12-19-04 Eaglecrest

SInce lots of people were hiking up Eaglecrest and enjoying the new snow today, we decided to focus our fieldwork there. The 30 cm of new snow was drifted by SW winds, an unusual storm wind direction. It was 50+ cm deep in the drifts while other areas were scoured.

There was adequate snowcover to ski carefully to the base of the ski area. The new snow below 500 m elevation was moist to wet. The wetter settled snow down low showed few signs of instability, but above 600 m this morning's new snow formed a moist, windloaded, and reactive slab over last night's light dry powder. Shooting cracks and mini-slabs occurred on most test slopes, there was a moderate sized skier-triggered slab on Waterfall run, and Middle Chute in the East Bowl Chutes slid, possibly as a natural release.

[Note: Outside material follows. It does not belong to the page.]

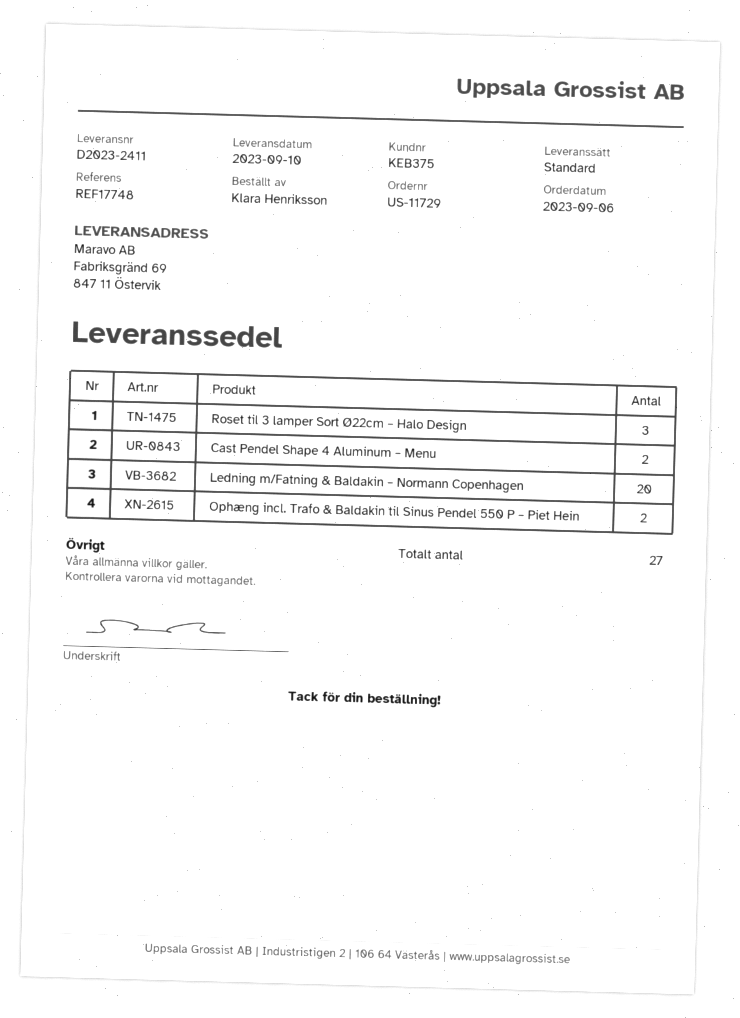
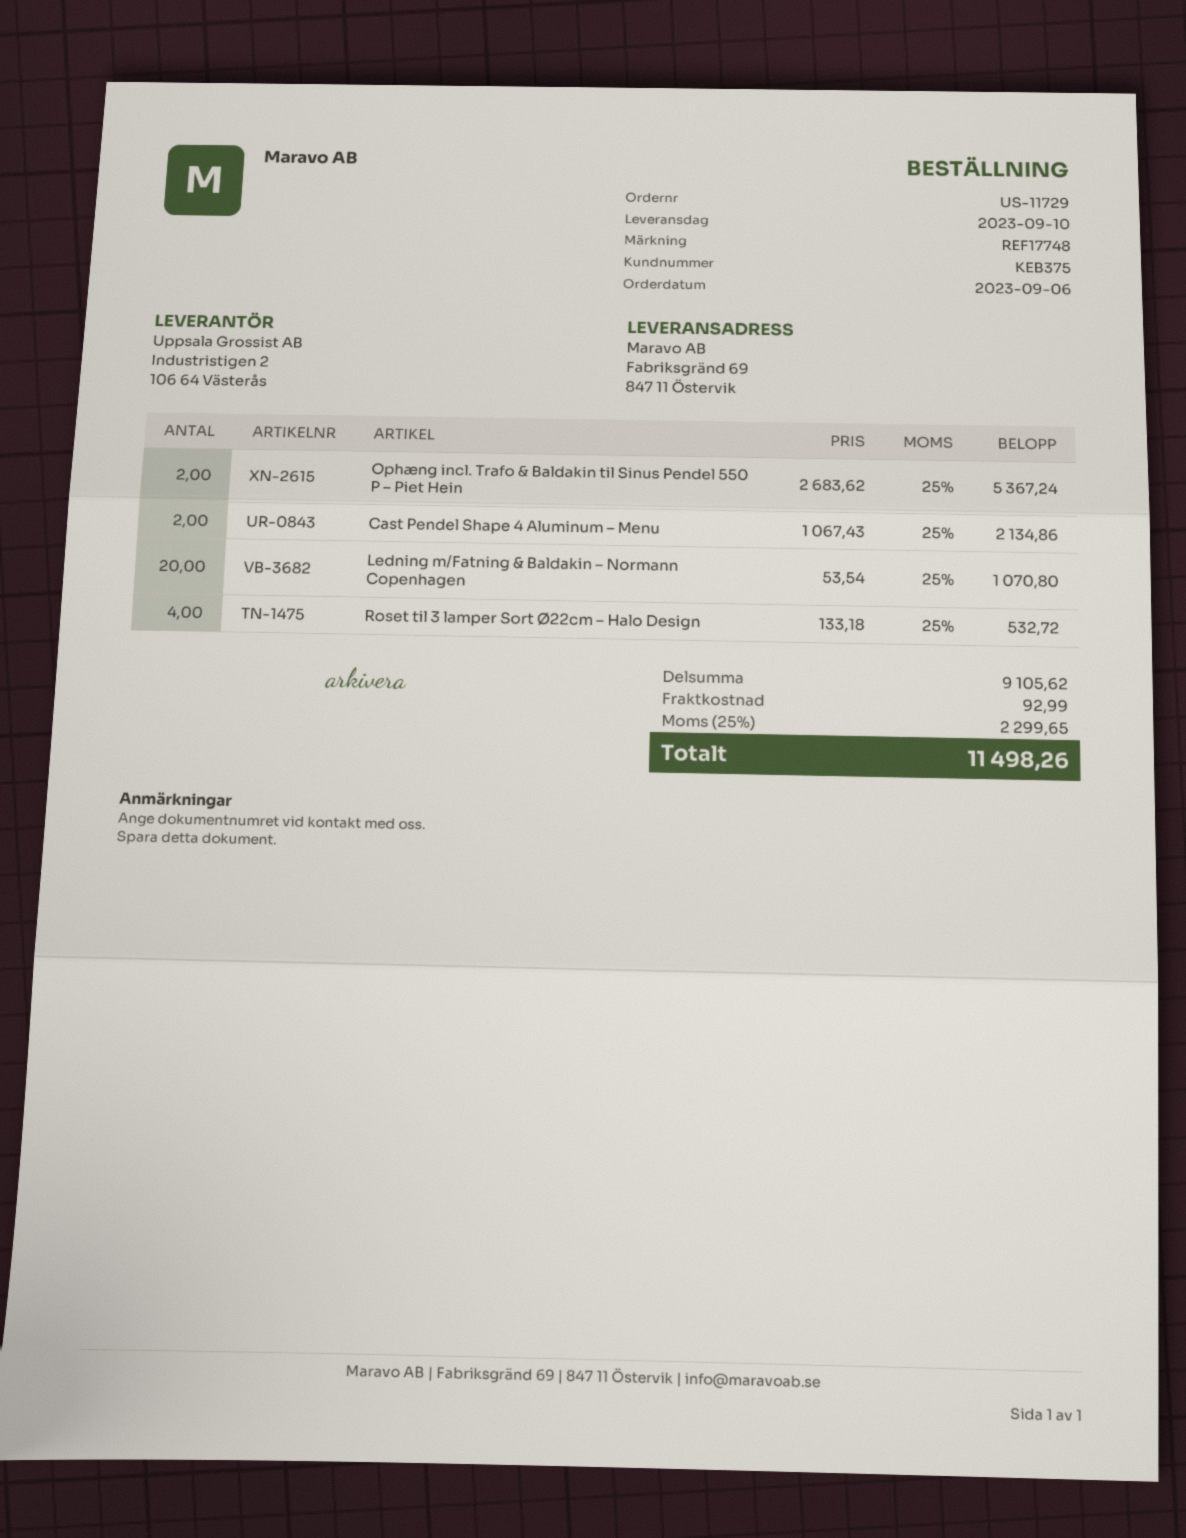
Roset til 3 lamper Sort Ø22cm – Halo Design: 3 -> 4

We cautiously did our snow tests skier's right of the ones from the 17th, on a gentle roll off to the side of the top of High Point, avoiding the larger, steep and loaded main slope. We dug only deep enough to compare the snowpack with that from two days ago.

Our Rutschblock, in shallower and lighter snow, started to crack on approach (#2), but did not slide until we made many hard jumps (#6) on the relatively flat 35° slope. Our AK Block, adjacent but in an area drifted in much more deeply, with a thicker and stronger windslab layer on top, fractured and slid as soon as we stepped onto it (#2). We judged it a much better representation of the behavior we were seeing on our test slopes, and chose not to descend the steep run below, opting instead to hike back up to the Ridge and then out to a gentler rib with small test rolls but no big slopes with serious consequences.

The snow was deep, but the heavy layer over light snow made for tip diving and bogging down with many falls, even on super-fat skis. It was hard to keep moving. Steeper slopes were better, but they were cracking, and even the small ones we rode produced mini-slabs as we turned on them. Once below 500 - 600 m, stability and turnability improved as the wetter snowpack there settled into a more uniform layer.

The current instability may settle out and bond fairly rapidly if temperatures stay mild and loading rates are low, but it may take a few days even with ideal conditions. Take care out there. New loading or cooler temperatures are likely to prolong and create instability.

This new snow should make a great base for the ski area, though, and there are plans afoot for a possible opening next weekend. Make your Christmas/Chanukkah/Kwanza/Solstice/Eid wishes for more snow than rain this week!

Bill Glude shears the AK Block. The shear was a clean Quality 2, the snow remaining was caught on a ski pole that touched as the block slid. The value of #2, or fracture as the tester just stepped onto the block on only 35°is very low. Photo by Cedar Dumont.
Today's scenic shot. Foggy, but with lots of fresh snow, and a little more still falling. Good visibility near the trees.
Kanaan Bausler demonstrates good choice of terrain and activities for unstable snowpack days. Terrain parks, table slides, kickers, and snow studies are all great alternatives to the steep and deep when it's just not the right day for it. Timing is everything, the big stuff will still be there another day!